Trimethylaminuria (TMAU), also known as fish odor syndrome or fish malodor syndrome, is a rare metabolic disorder that causes a defect in the normal production of an enzyme named flavin-containing monooxygenase 3 (FMO3). When FMO3 is not working correctly or if not enough enzyme is produced, the body loses the ability to properly convert trimethylamine (TMA) from precursor compounds in food digestion into trimethylamine oxide (TMAO), through a process called N-oxidation. Trimethylamine then builds up and is released in the person's sweat, urine, and breath, giving off a fishy odor.
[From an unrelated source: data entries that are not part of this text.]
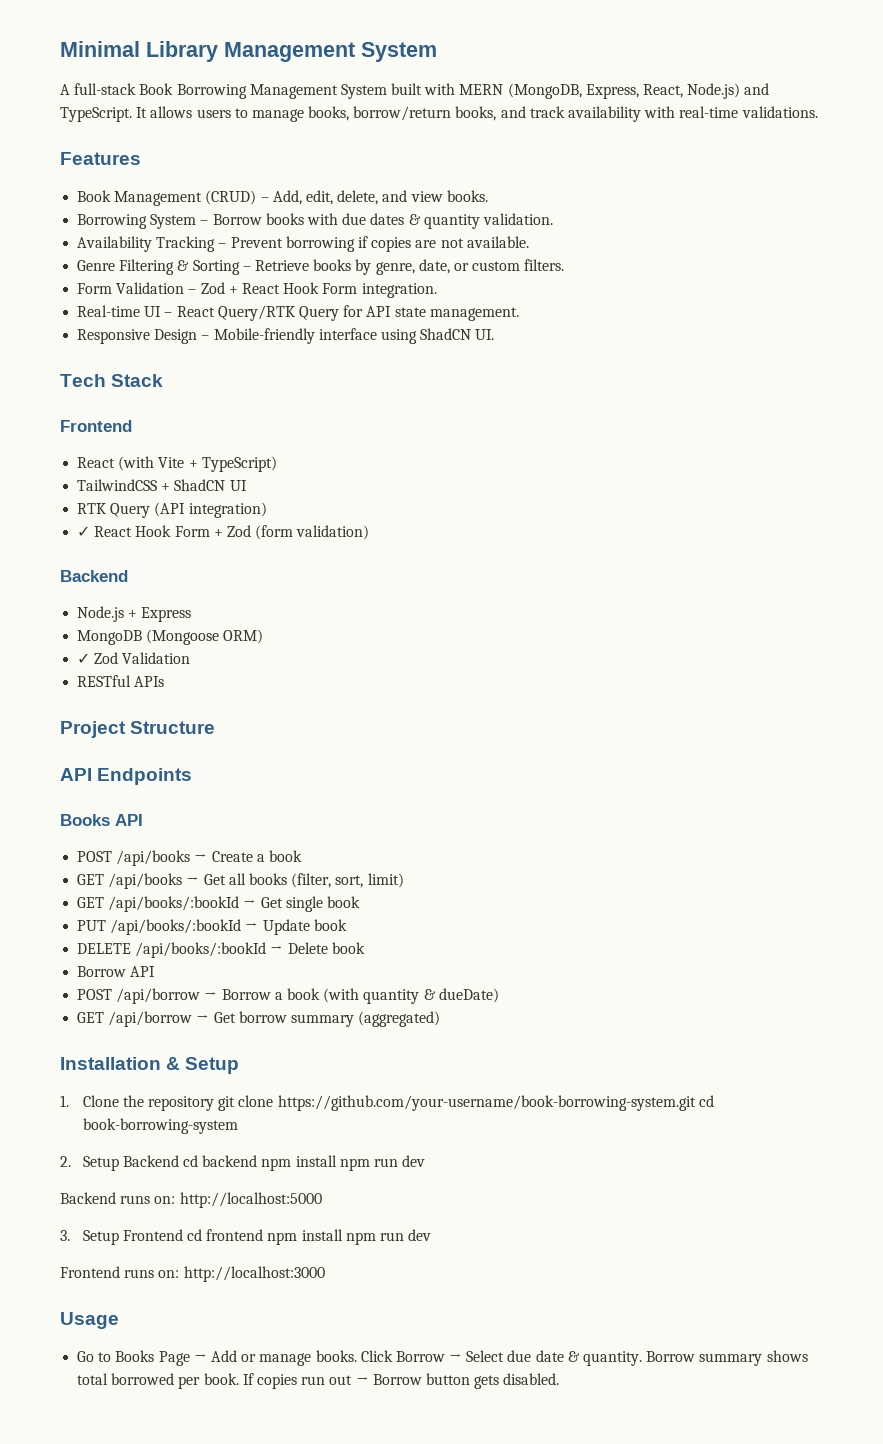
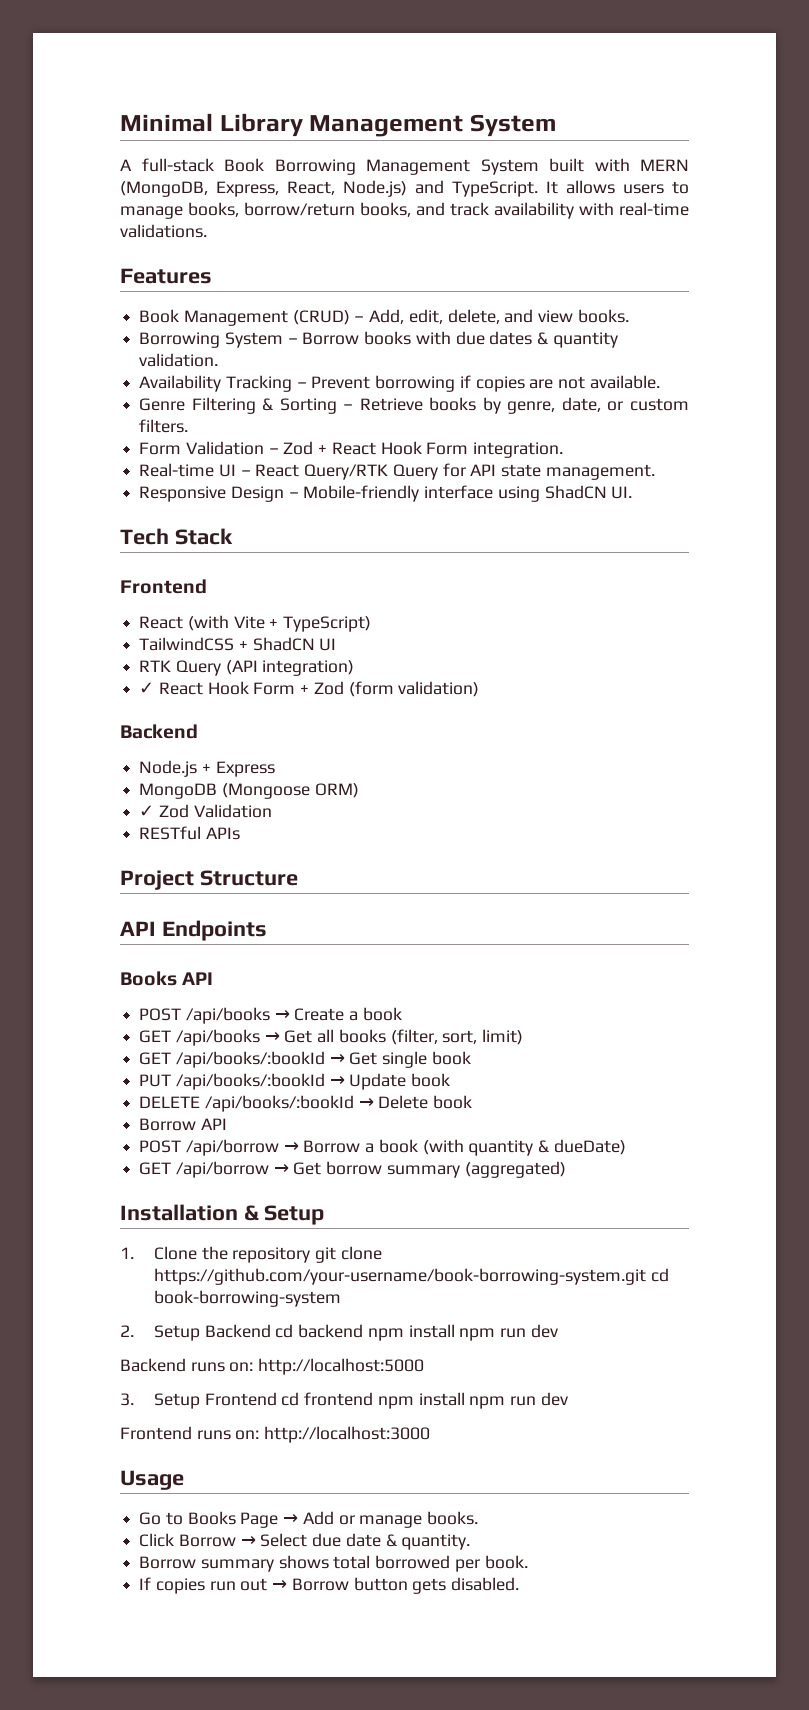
- Go to Books Page → Add or manage books. Click Borrow → Select due date & quantity. Borrow summary shows total borrowed per book. If copies run out → Borrow button gets disabled.
+ Go to Books Page → Add or manage books.
+ Click Borrow → Select due date & quantity.
+ Borrow summary shows total borrowed per book.
+ If copies run out → Borrow button gets disabled.

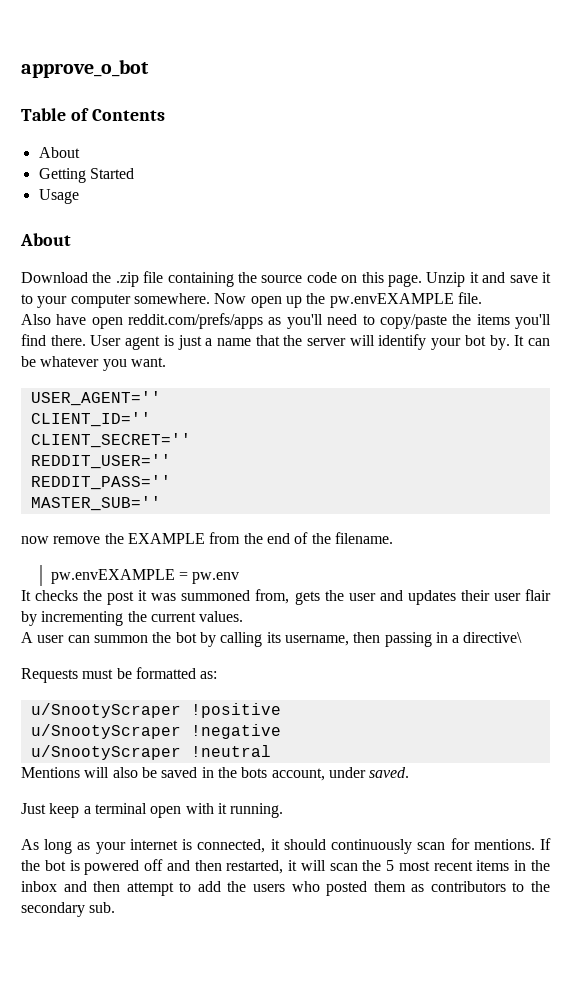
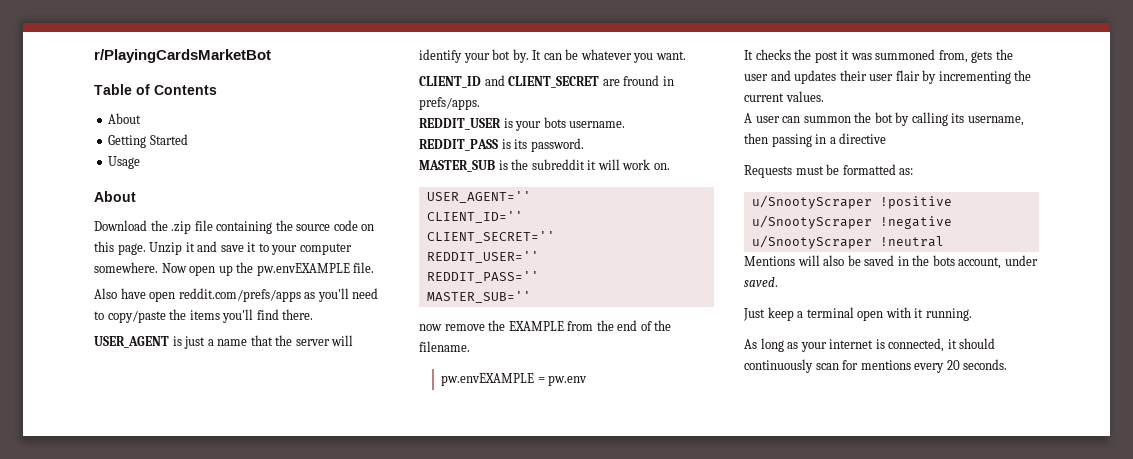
- approve_o_bot
+ r/PlayingCardsMarketBot
- Also have open reddit.com/prefs/apps as you'll need to copy/paste the items you'll find there. User agent is just a name that the server will identify your bot by.
+ Also have open reddit.com/prefs/apps as you'll need to copy/paste the items you'll find there.
+ USER_AGENT is just a name that the server will identify your bot by.
+ CLIENT_ID and CLIENT_SECRET are fround in prefs/apps.
+ REDDIT_USER is your bots username.
+ REDDIT_PASS is its password.
+ MASTER_SUB is the subreddit it will work on.
- A user can summon the bot by calling its username, then passing in a directive\
+ A user can summon the bot by calling its username, then passing in a directive
- As long as your internet is connected, it should continuously scan for mentions. If the bot is powered off and then restarted, it will scan the 5 most recent items in the inbox and then attempt to add the users who posted them as contributors to the secondary sub.
+ As long as your internet is connected, it should continuously scan for mentions every 20 seconds.

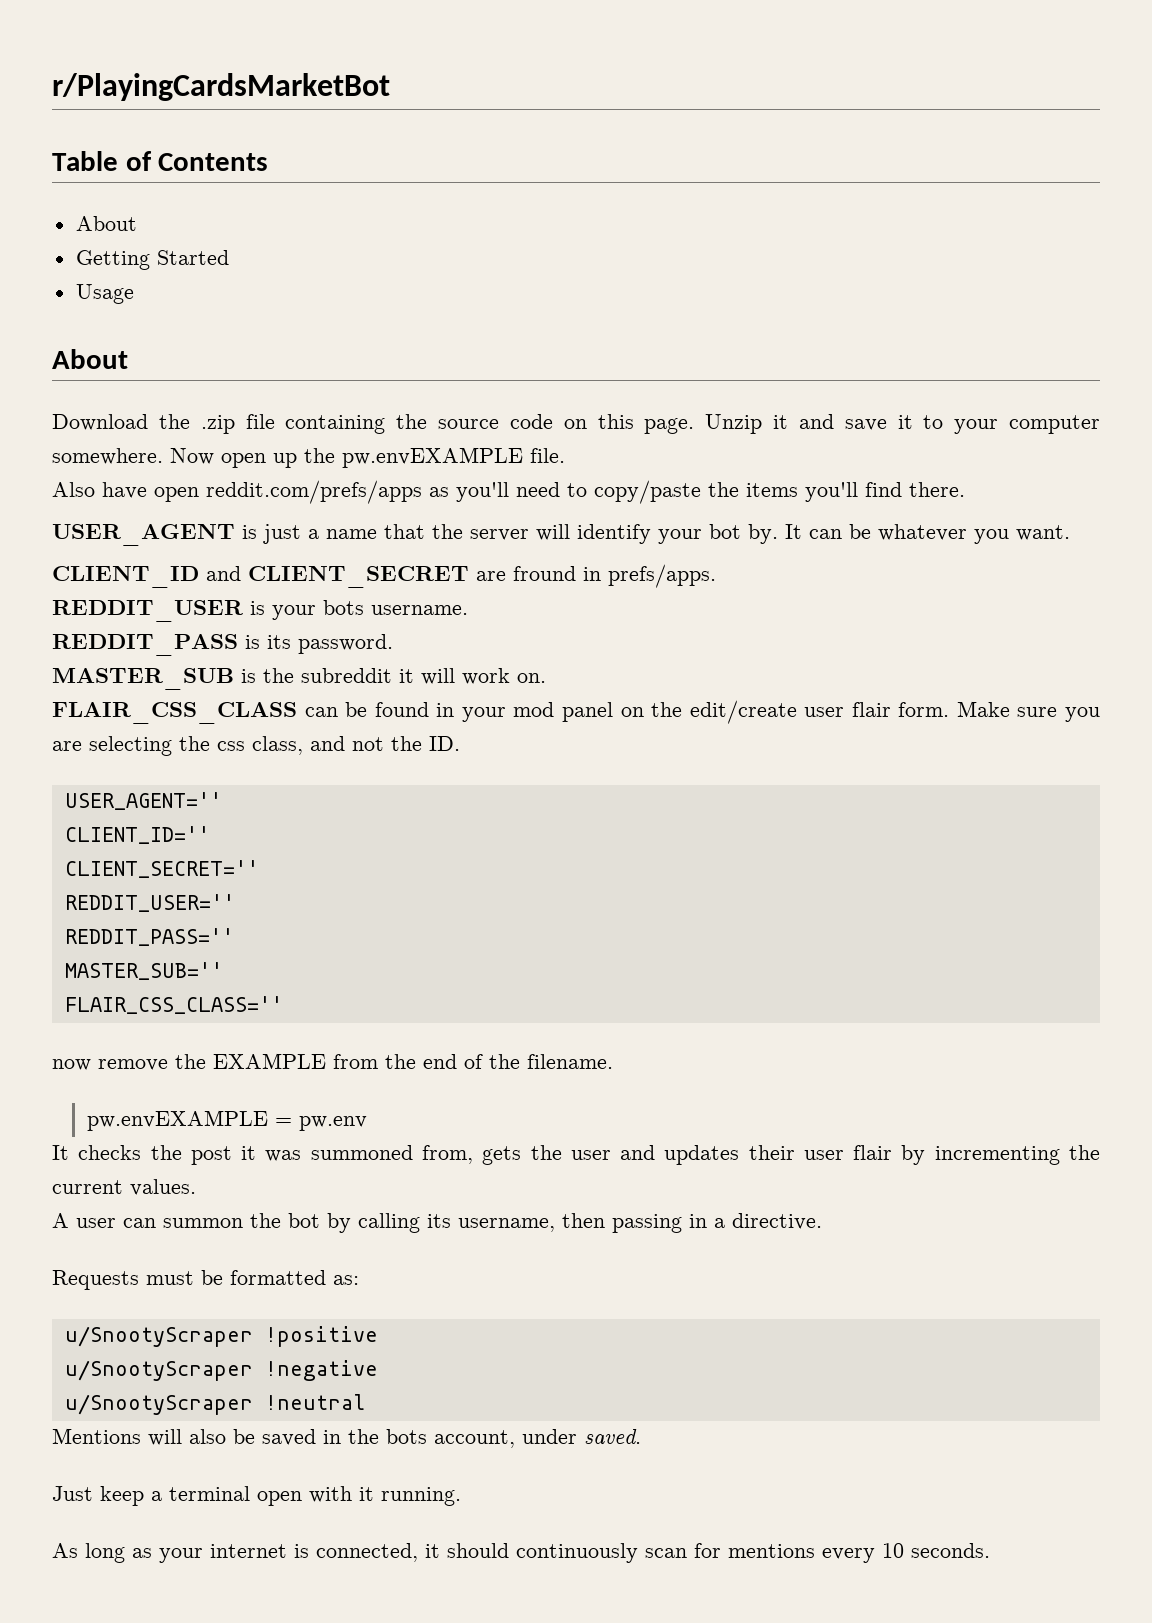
+ FLAIR_CSS_CLASS can be found in your mod panel on the edit/create user flair form. Make sure you are selecting the css class, and not the ID.
+ FLAIR_CSS_CLASS=''
- A user can summon the bot by calling its username, then passing in a directive
+ A user can summon the bot by calling its username, then passing in a directive.
- As long as your internet is connected, it should continuously scan for mentions every 20 seconds.
+ As long as your internet is connected, it should continuously scan for mentions every 10 seconds.

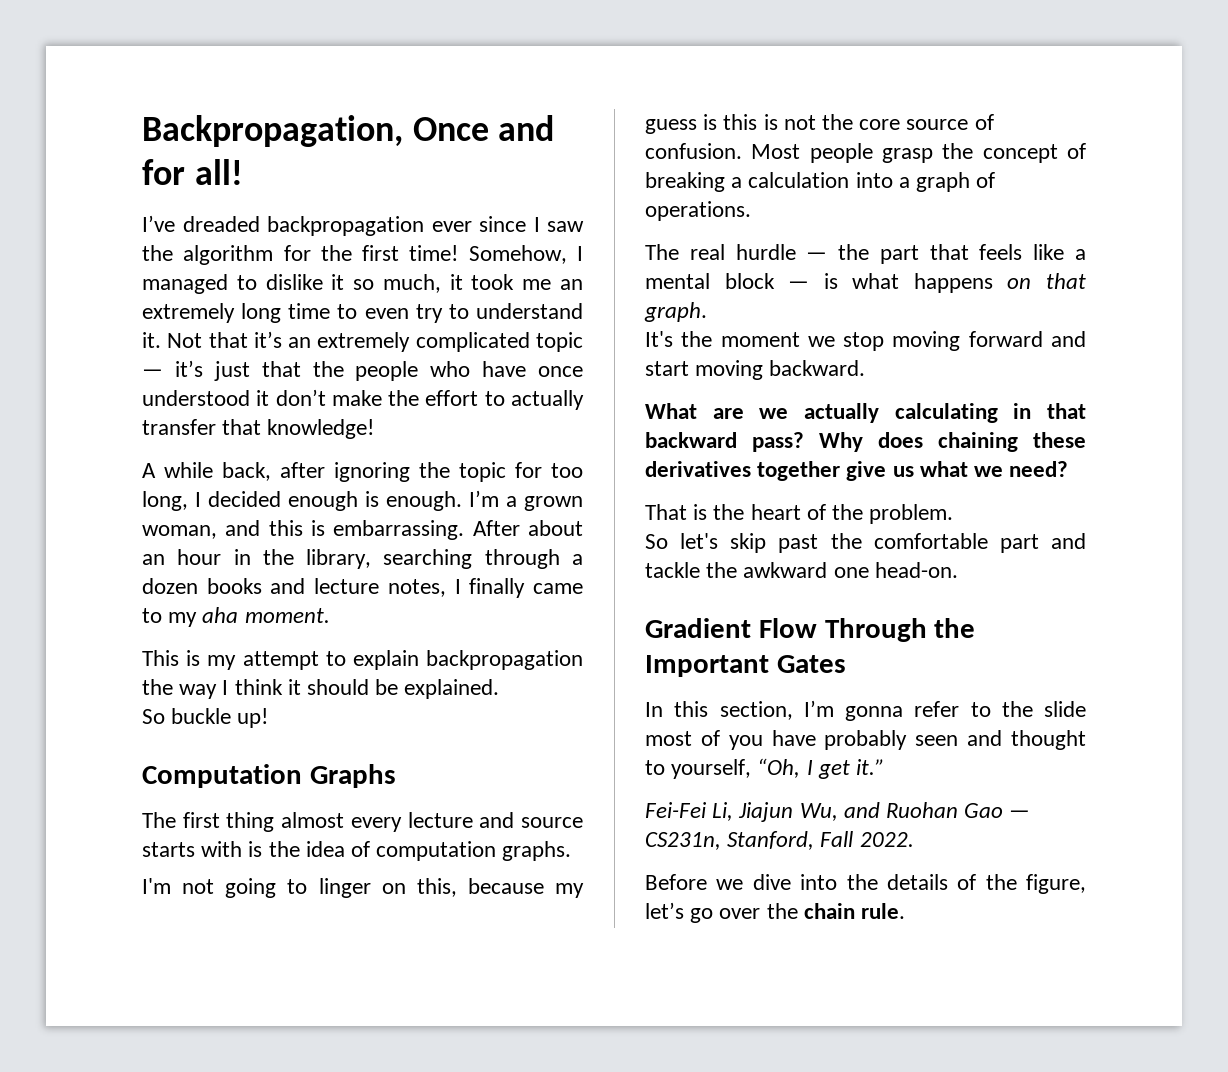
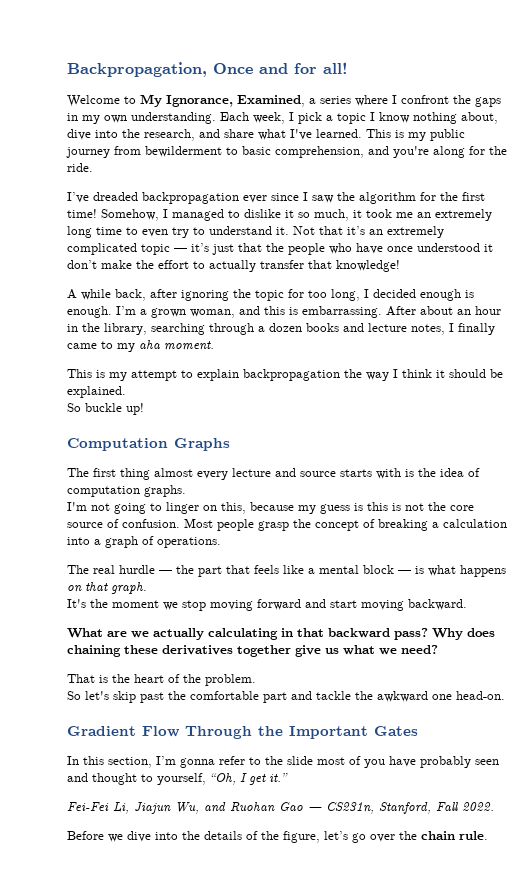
+ Welcome to My Ignorance, Examined, a series where I confront the gaps in my own understanding. Each week, I pick a topic I know nothing about, dive into the research, and share what I've learned. This is my public journey from bewilderment to basic comprehension, and you're along for the ride.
Primary trimethylaminuria is caused by genetic mutations that affect the FMO3 function of the liver. Symptoms matching TMAU can also occur when there is no genetic cause, yet excessive TMA excreted - this has been described as secondary trimethylaminuria (TMAU2). TMAU2 can be caused simply by a precursor overload (ingesting too many dietary TMA precursors), hormonal issues related to menstrual cycles, liver damage, or liver and kidney failure. As a symptom rather than a disease, TMAU2 is temporary and will resolve as the underlying cause is remedied (in the instance of menstrual related TMAU2, at menopause).

Metabolic pathway 
Trimethylamine enters the body via the consumption of certain foods and supplements. When food is consumed that contains TMA and/or TMAO (predominately seafood; saltwater fish, shellfish, seaweed and kelp), TMAO is converted by bacteria in the lower gastrointestinal tract (gut) into TMA. Additionally, when a food substance, supplement or medicine containing a precursor (choline or carnitine) is ingested, bacteria in the gut convert a portion of those precursors to TMA. Moderate amounts of precursor are absorbed in the small intestine before reaching the gut, however if precursor rich food saturates the transport capacity of the intestine, excess precursor ends up in the gut. The proportion of precursor converted to TMA is related to the amount of specific bacteria in the gut.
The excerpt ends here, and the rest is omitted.